When I left the table I went on deck; the west was still full of warm splendour, the sea ran heaving in deep blue folds to an horizon crystalline in the delicate sweep of it against the east, on whose violet slope—that looked to thrill with the depth of its own hue as the blue of the calm trembles under the eye—a large star was flashing.

I lighted a cigar, sunk in thought over the talk about the ice. If the body should not prove Marie's, then, supposing the hull had got locked, how long would she be able to support life in the bleak dark cabin? I had often asked that of myself and of others. I asked it again now, and whilst my mind ran upon the dinner talk Captain Robson, the old retired Newcastle shipmaster, stepped up to me.

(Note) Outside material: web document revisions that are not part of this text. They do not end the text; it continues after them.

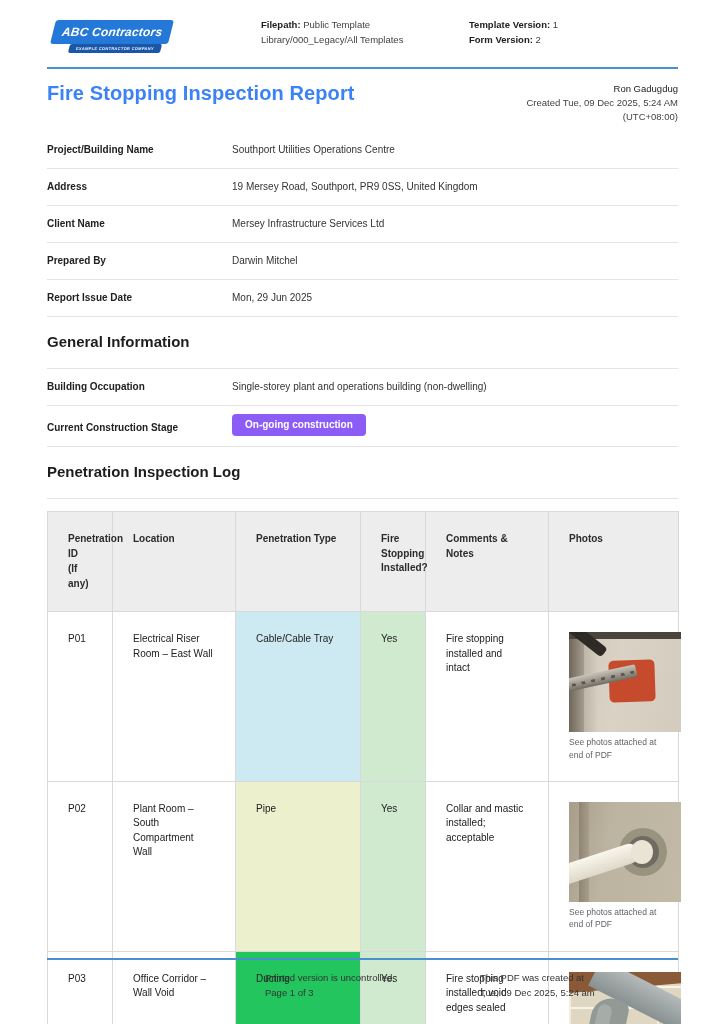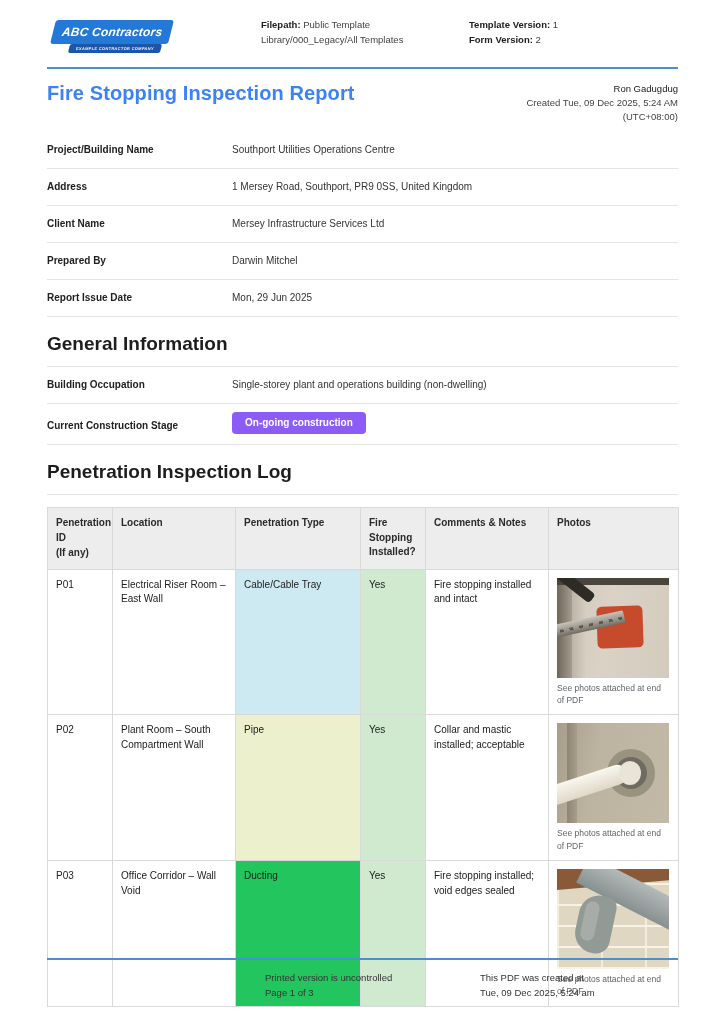"1 Mersey Road, Southport, PR9" div.kv-value { text: 1 -> 19 }
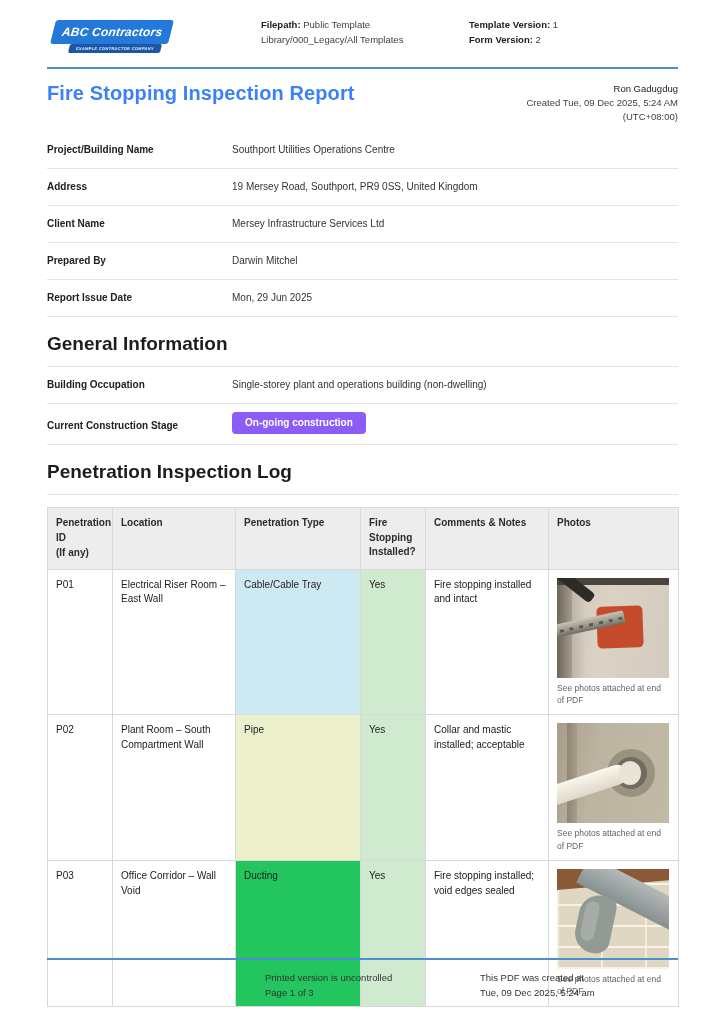"General Information" .section-heading { font-size: 19px -> 15px; padding-bottom: 11px -> 18px }
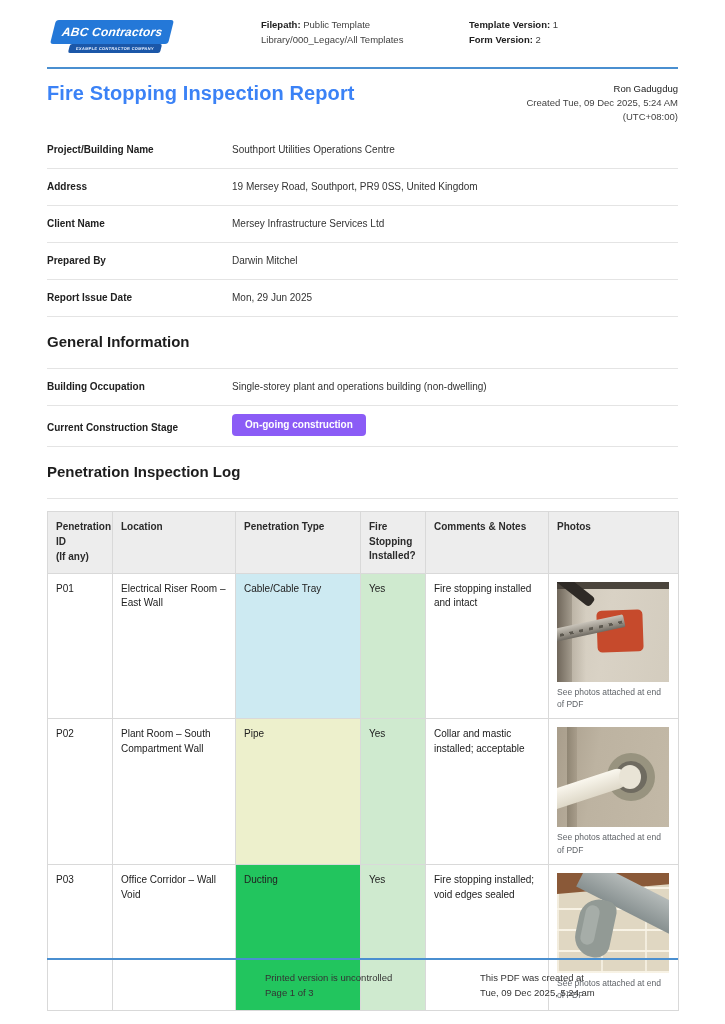"Penetration ID" table.log th, table.log td { padding: 8px -> 20px }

They did not allow you to smoke on the poop; I stood in what would be called the gangway, and Captain Robson came along with a great meerschaum pipe in his hand, stuffing the bowl with a queer kind of granulated tobacco which he pulled out of a little sack.

'This is Zooloo mundungus,' said he with a hoarse, shouting laugh; 'I am learning to like it. They say it is arle a man can get on the coast yon,' and he hove up three stout chins in a measured nod in the direction of the sea over the bows.